Clélia Guy

Résidence à Câmpulung du 1er au 30.07.2025

Organisé par l’Institut français de Roumanie, en partenariat avec la fondation Pro Patrimonio.

Projet soutenu par IF Paris et la Fondation Hippocrène.

Le projet de Clélia Guy, développé à la Villa Golescu (Campulung) met en lumière la manière dont les objets – les meubles des différentes parties de la maison en premier lieu – ont une potentialité de sensualité infinie. Les choses se calent, se passent, s’épousent, se coincent, se portent ou s’entrouvrent. Dans ces objets, le rapport au secret est une constante. Les serrures, les renfoncements et les interstices laissent entrevoir les pensées et les gestes non-convenus qui s’y sont déposés à bas bruit. L’artiste évoque dans ce projet le sentiment interdit d’ouvrir les portes. Et c’est précisément en dessinant ces portes ouvertes ou fermées que se substantialisent ici les corps qui se déplient ou se recueillent. Tout au long de ses carnets de croquis, Clélia Guy a mobilisé l’iconographie érotique issue du film Mademoiselle, un thriller du réalisateur sud-coréen Park Chan-wook qui relate l’histoire de manipulations, de trahisons et de désirs forgés autour des amours d’une servante et d’une héritière.

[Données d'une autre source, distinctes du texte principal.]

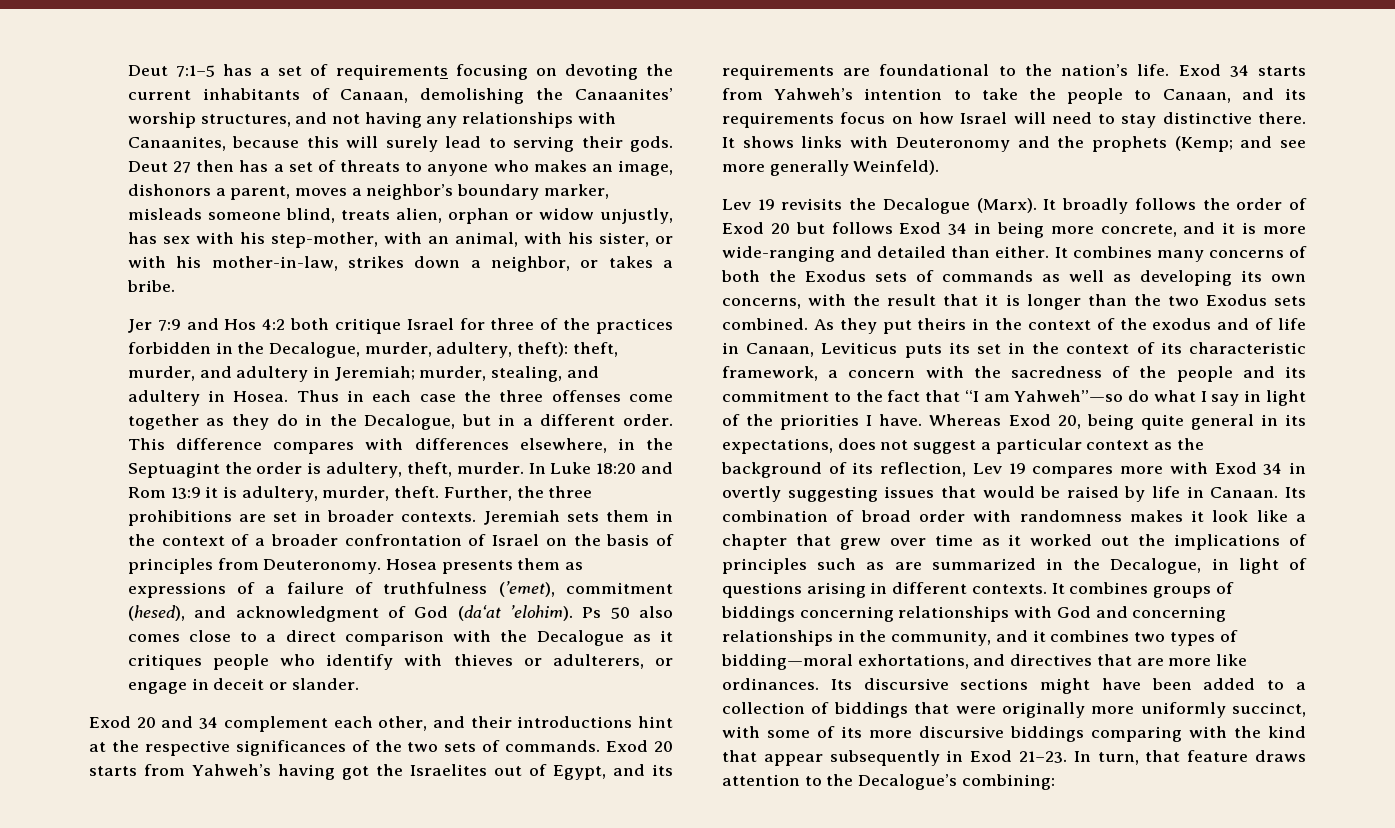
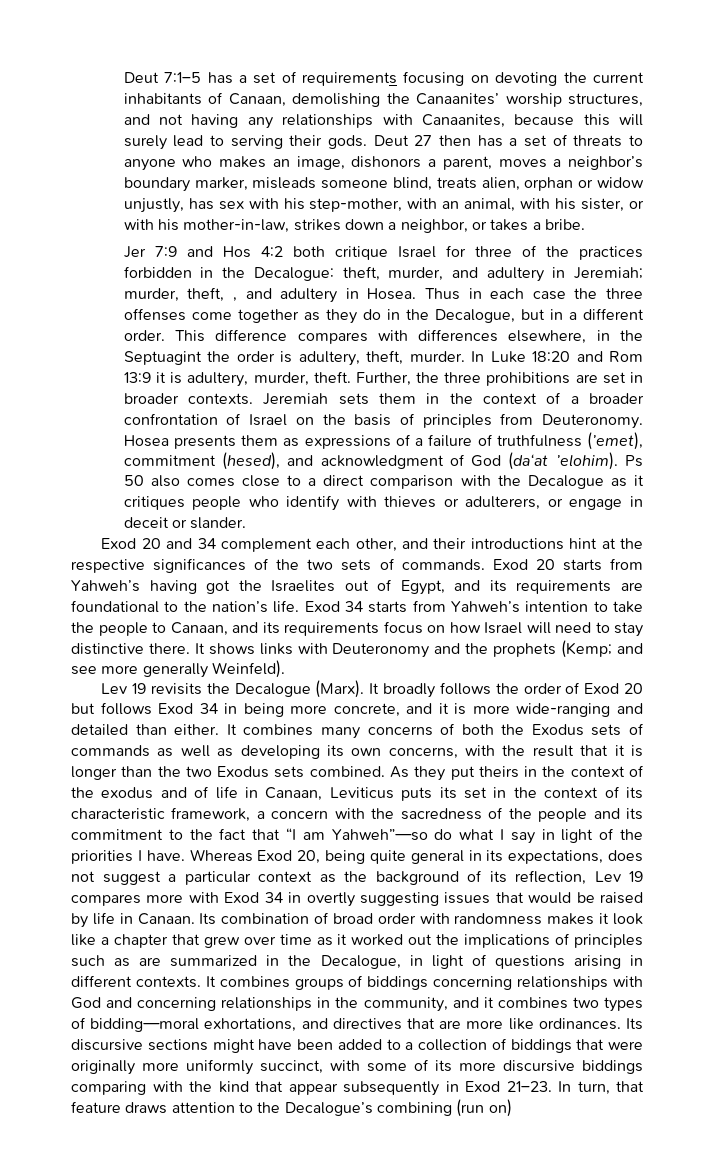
- Jer 7:9 and Hos 4:2 both critique Israel for three of the practices forbidden in the Decalogue, murder, adultery, theft): theft, murder, and adultery in Jeremiah; murder, stealing, and adultery in Hosea.
+ Jer 7:9 and Hos 4:2 both critique Israel for three of the practices forbidden in the Decalogue: theft, murder, and adultery in Jeremiah; murder, theft, , and adultery in Hosea.
- In turn, that feature draws attention to the Decalogue’s combining:
+ In turn, that feature draws attention to the Decalogue’s combining (run on)

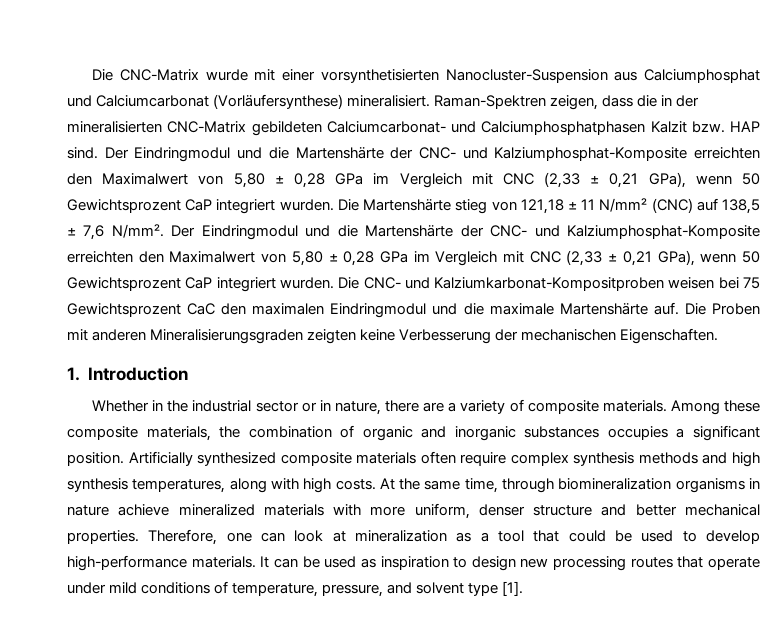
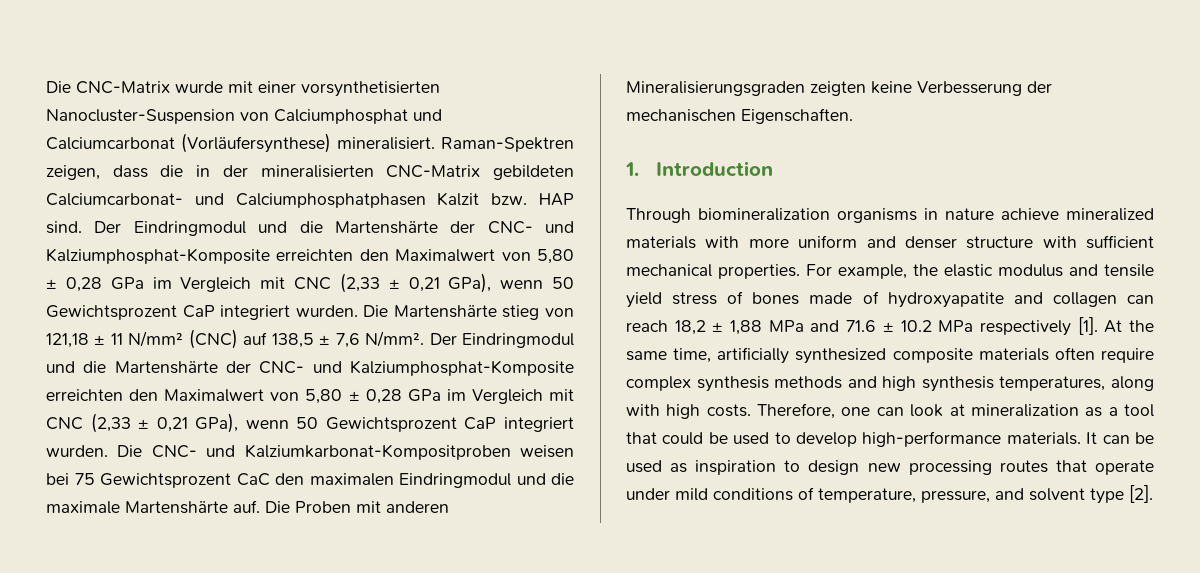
- Die CNC-Matrix wurde mit einer vorsynthetisierten Nanocluster-Suspension aus Calciumphosphat und Calciumcarbonat (Vorläufersynthese) mineralisiert.
+ Die CNC-Matrix wurde mit einer vorsynthetisierten Nanocluster-Suspension von Calciumphosphat und Calciumcarbonat (Vorläufersynthese) mineralisiert.
- Whether in the industrial sector or in nature, there are a variety of composite materials. Among these composite materials, the combination of organic and inorganic substances occupies a significant position. Artificially synthesized composite materials often require complex synthesis methods and high synthesis temperatures, along with high costs.
+ Through biomineralization organisms in nature achieve mineralized materials with more uniform and denser structure with sufficient mechanical properties. For example, the elastic modulus and tensile yield stress of bones made of hydroxyapatite and collagen can reach 18,2 ± 1,88 MPa and 71.6 ± 10.2 MPa respectively [1]. At the same time, artificially synthesized composite materials often require complex synthesis methods and high synthesis temperatures, along with high costs.
- At the same time, through biomineralization organisms in nature achieve mineralized materials with more uniform, denser structure and better mechanical properties.
- It can be used as inspiration to design new processing routes that operate under mild conditions of temperature, pressure, and solvent type [1].
+ It can be used as inspiration to design new processing routes that operate under mild conditions of temperature, pressure, and solvent type [2].

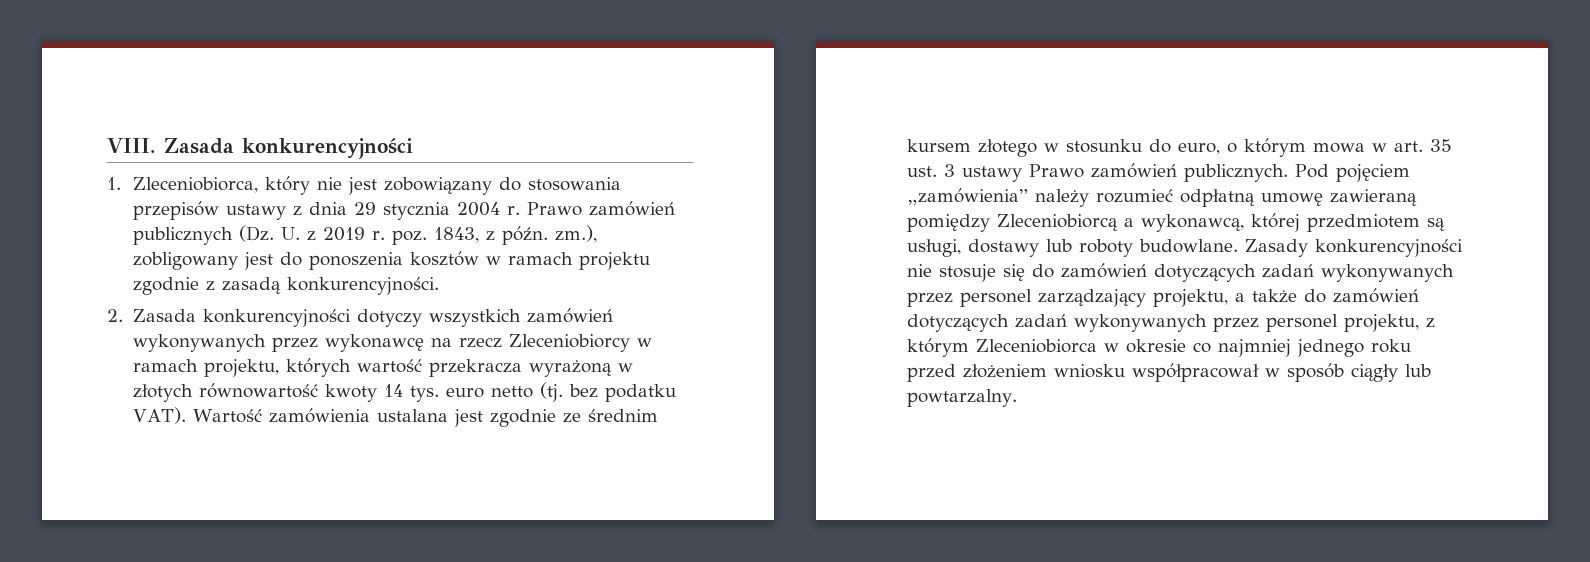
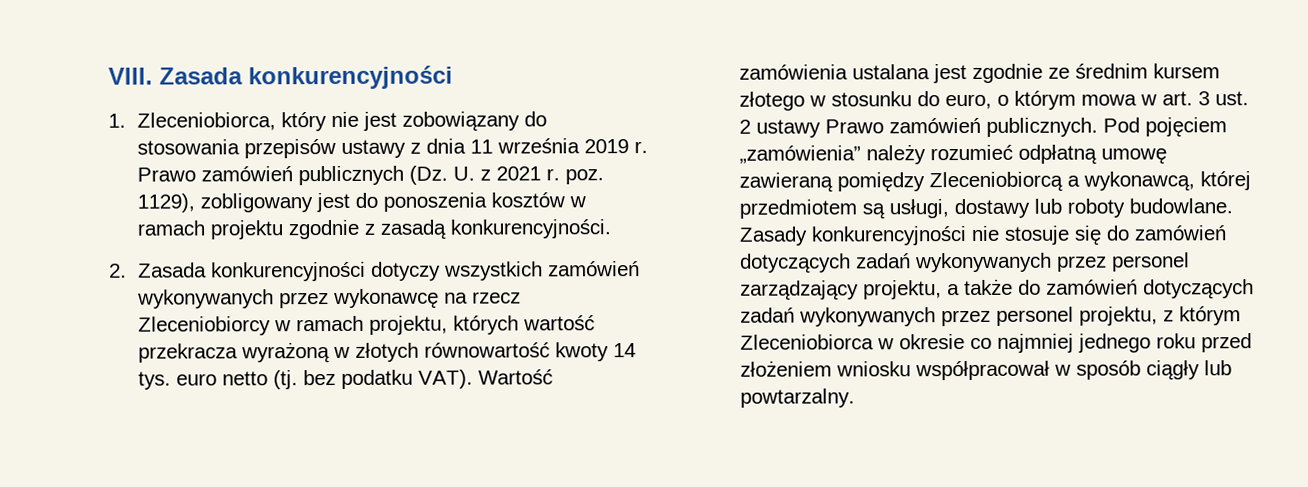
- 1. Zleceniobiorca, który nie jest zobowiązany do stosowania przepisów ustawy z dnia 29 stycznia 2004 r.
+ 1. Zleceniobiorca, który nie jest zobowiązany do stosowania przepisów ustawy z dnia 11 września 2019 r.
- Prawo zamówień publicznych (Dz. U. z 2019 r. poz. 1843, z późn. zm.), zobligowany jest do ponoszenia kosztów w ramach projektu zgodnie z zasadą konkurencyjności.
+ Prawo zamówień publicznych (Dz. U. z 2021 r. poz. 1129), zobligowany jest do ponoszenia kosztów w ramach projektu zgodnie z zasadą konkurencyjności.
- Wartość zamówienia ustalana jest zgodnie ze średnim kursem złotego w stosunku do euro, o którym mowa w art. 35 ust. 3 ustawy Prawo zamówień publicznych.
+ Wartość zamówienia ustalana jest zgodnie ze średnim kursem złotego w stosunku do euro, o którym mowa w art. 3 ust. 2 ustawy Prawo zamówień publicznych.

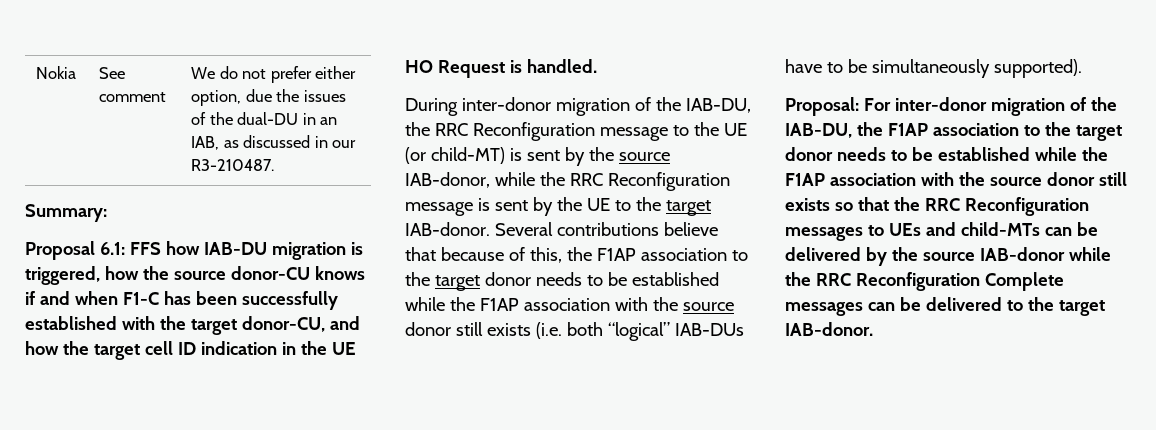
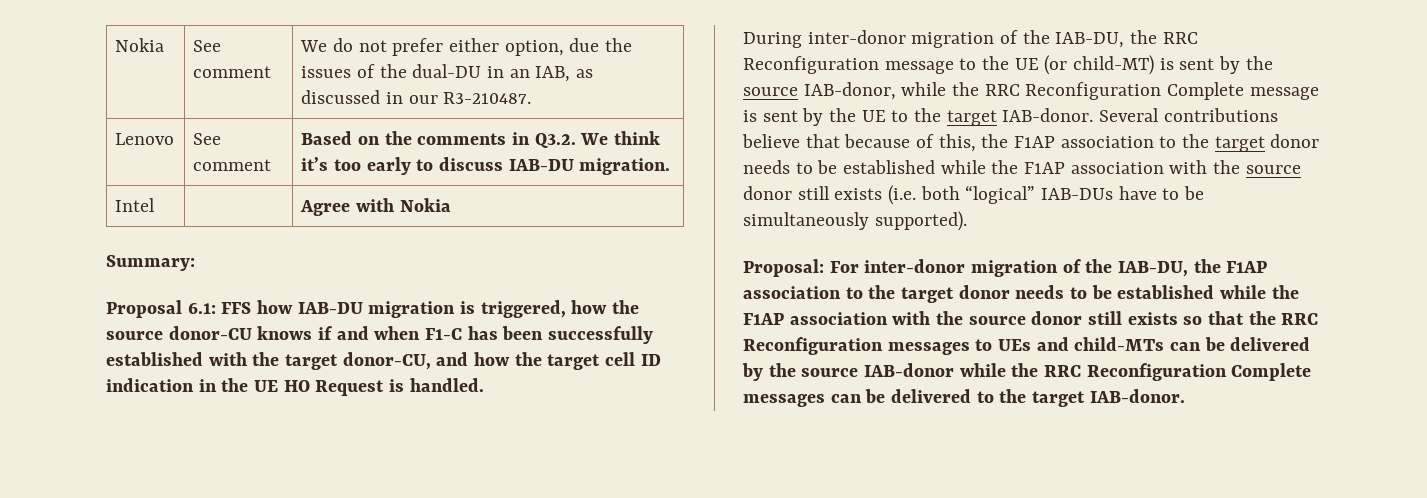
+ Lenovo | See comment | Based on the comments in Q3.2. We think it’s too early to discuss IAB-DU migration.
+ Intel | | Agree with Nokia
- During inter-donor migration of the IAB-DU, the RRC Reconfiguration message to the UE (or child-MT) is sent by the source IAB-donor, while the RRC Reconfiguration message is sent by the UE to the target IAB-donor.
+ During inter-donor migration of the IAB-DU, the RRC Reconfiguration message to the UE (or child-MT) is sent by the source IAB-donor, while the RRC Reconfiguration Complete message is sent by the UE to the target IAB-donor.

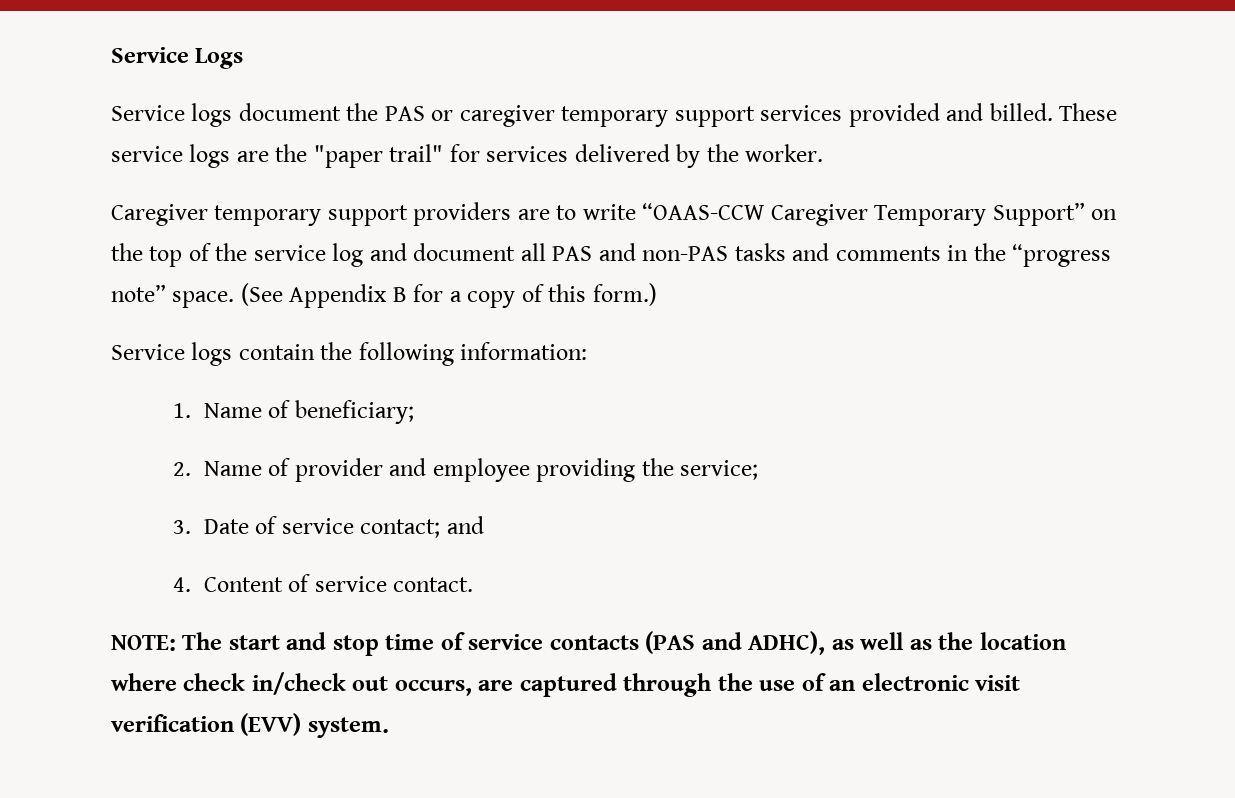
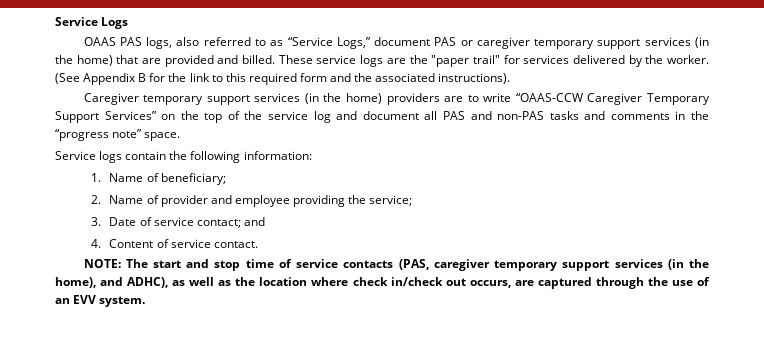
- Service logs document the PAS or caregiver temporary support services provided and billed.
+ OAAS PAS logs, also referred to as “Service Logs,” document PAS or caregiver temporary support services (in the home) that are provided and billed.
+ (See Appendix B for the link to this required form and the associated instructions).
- Caregiver temporary support providers are to write “OAAS-CCW Caregiver Temporary Support” on the top of the service log and document all PAS and non-PAS tasks and comments in the “progress note” space. (See Appendix B for a copy of this form.)
+ Caregiver temporary support services (in the home) providers are to write “OAAS-CCW Caregiver Temporary Support Services” on the top of the service log and document all PAS and non-PAS tasks and comments in the “progress note” space.
- NOTE: The start and stop time of service contacts (PAS and ADHC), as well as the location where check in/check out occurs, are captured through the use of an electronic visit verification (EVV) system.
+ NOTE: The start and stop time of service contacts (PAS, caregiver temporary support services (in the home), and ADHC), as well as the location where check in/check out occurs, are captured through the use of an EVV system.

Ces images, associées aux relevés des mobiliers, créent dans leur ambivalence ce que la théoricienne Eve Kosofsky Sedgwick a nommé l’épistémologie du placard dans son livre éponyme de 1990. Bien que Sedgwick n’évoque jamais le placard au sens littéral, elle reprend l’expression populaire « sortir du placard », pour donner à l’objet un statut conceptuel, mettre en évidence son rôle structurant de la société autour du dit et du non-dit. Projetant sur les sœurs Golescu, dernières occupantes de la villa, les émois clandestins captés dans Mademoiselle, Clélia Guy donne un fumet de d’impudeur à cet environnement très bourgeois où elle a résidé quelques semaines. Des pages entières de corps et de choses ont été arrachées du carnet – qui est aussi un carné – pliées et repliées pour remplacer les papiers servant de cales déjà présents sous les meubles. C’est comme si ce geste de caler des bouts de papiers disait le désir inavoué de se coincer soi-même entre deux forces qui font pression, de sentir sous le poids de l’autre les bords de notre propre corps et sa capacité étonnante à s’assouplir.
 Quelques décors relevés par l’artiste à partir du mobilier s’enroulent en volutes comme une trompe de papillon et s’entrelacent, se coupent la voie pour former les lettrines d’un alphabet nouveau. Comme celles des objets, ces formes créent une analogie anthropomorphique, racontent les corps et leur rencontre dans la ténuité d’un détail. On se dérobe à la règle et on se laisse découvrir. Autre exemple : les patins ou socques à bride de la Renaissance qu’on peut voir au premier plan des Époux Arnolfini de Jan Van Eyck (1434), accessoires intimes dirigés vers la fenêtre et l’extérieur, sont reproduits par Clélia Guy en trois exemplaires. Ce seul objet, par sa forte cambrure, sa semelle décorée et sa lanière délicate croisée avant sa pointe allongée dit les percées dans l’intimité, le silence du petit pied qui s’y glisse, qui traverse, en les touchant à peine, les planchers des chambres et des salons au cœur de la nuit.

Elora Weill-Engerer

Dès mon arrivée, j’ai ouvert les portes, les tiroirs, les armoires, les livres. Certaines portes ne s’ouvrent pas, d’autres doivent être maintenues par un bout de papier. Entre pudeur et exhibition, chaque meuble réagit différemment. Je me suis demandée quels désirs secrets des soeurs Golescu — dernières habitantes de la villa — ils enfermaient. J’ai imaginé des plaisirs sensuels, émanant d’un tissu qui dépasse d’un tiroir ou d’un mot plié. J’ai associé cette vision aux peintures flamandes du XVe siècle dans lesquelles on peut voir un intérieur bourgeois avec des chaussures au premier plan. Ces chaussures soulignent le passage de l’extérieur à l’intérieur, du public à l’intime. Elles dénoncent une présence récente et accentuent le sentiment d’intrusion du visiteur. J’ai nommé ce projet « Do not open closed doors » car il énonce l’interdit tacite qui permet à l’intimité de s’étendre et de s’imaginer à travers les cloisons.